━━━ Data

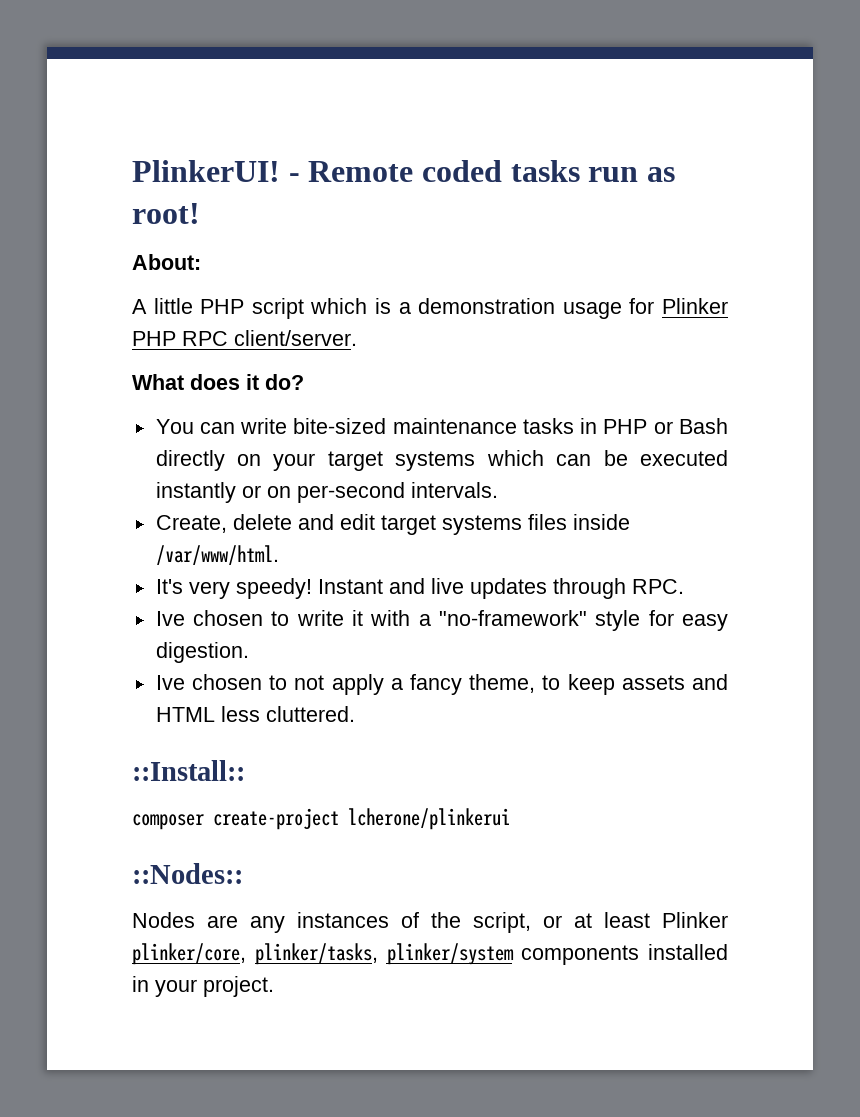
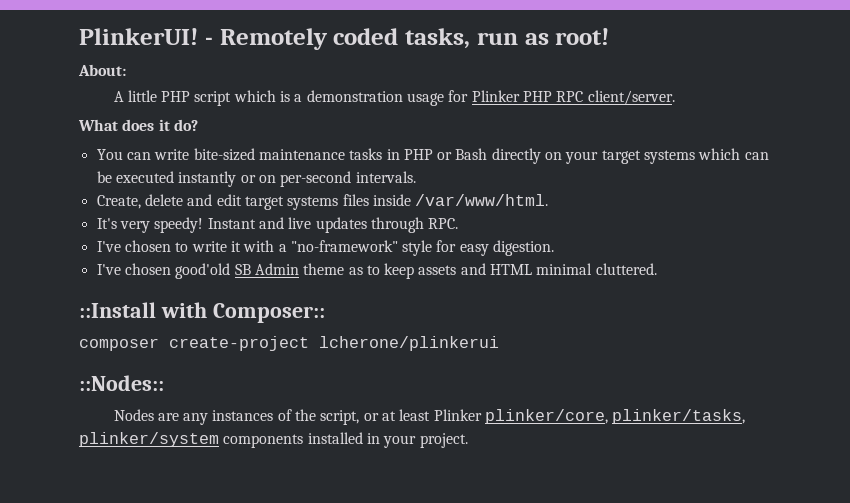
[308,160,580,182] Remote coded tasks -> [219,28,470,50] Remotely coded tasks,
[155,611,185,626] Ive -> [96,241,121,252] I've
[155,674,536,695] Ive chosen to not apply a fancy theme, -> [96,263,363,279] I've chosen good'old SB Admin theme as
[220,706,260,722] less -> [536,263,593,275] minimal
[132,760,245,781] ::Install:: -> [79,302,325,323] ::Install with Composer::

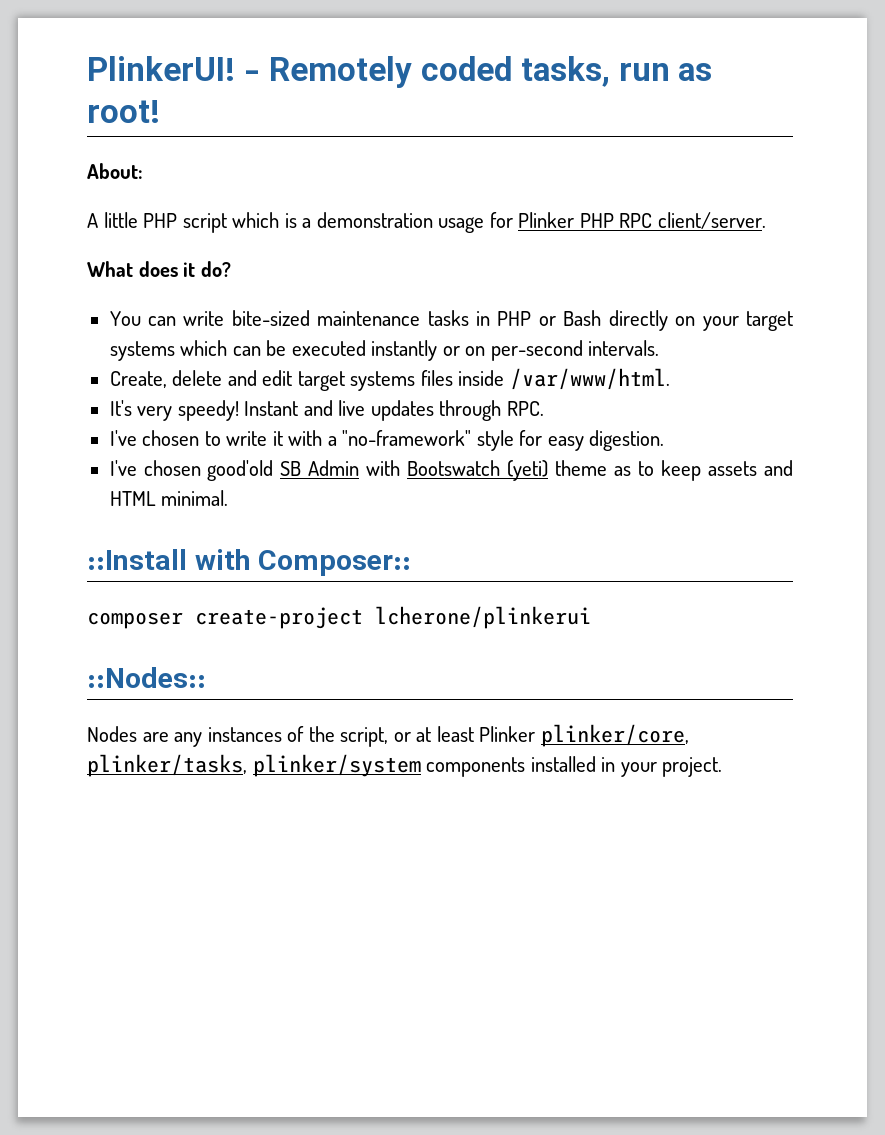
(299, 269) none -> [366,460,549,481] with Bootswatch (yeti)
[536,263,657,275] minimal cluttered. -> [161,490,229,506] minimal.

━━━━━━

Copy the lines of the entries above that mention "with".

● **Exercise solution**:
[132,760,245,781] ::Install:: -> [79,302,325,323] ::Install with Composer::
(299, 269) none -> [366,460,549,481] with Bootswatch (yeti)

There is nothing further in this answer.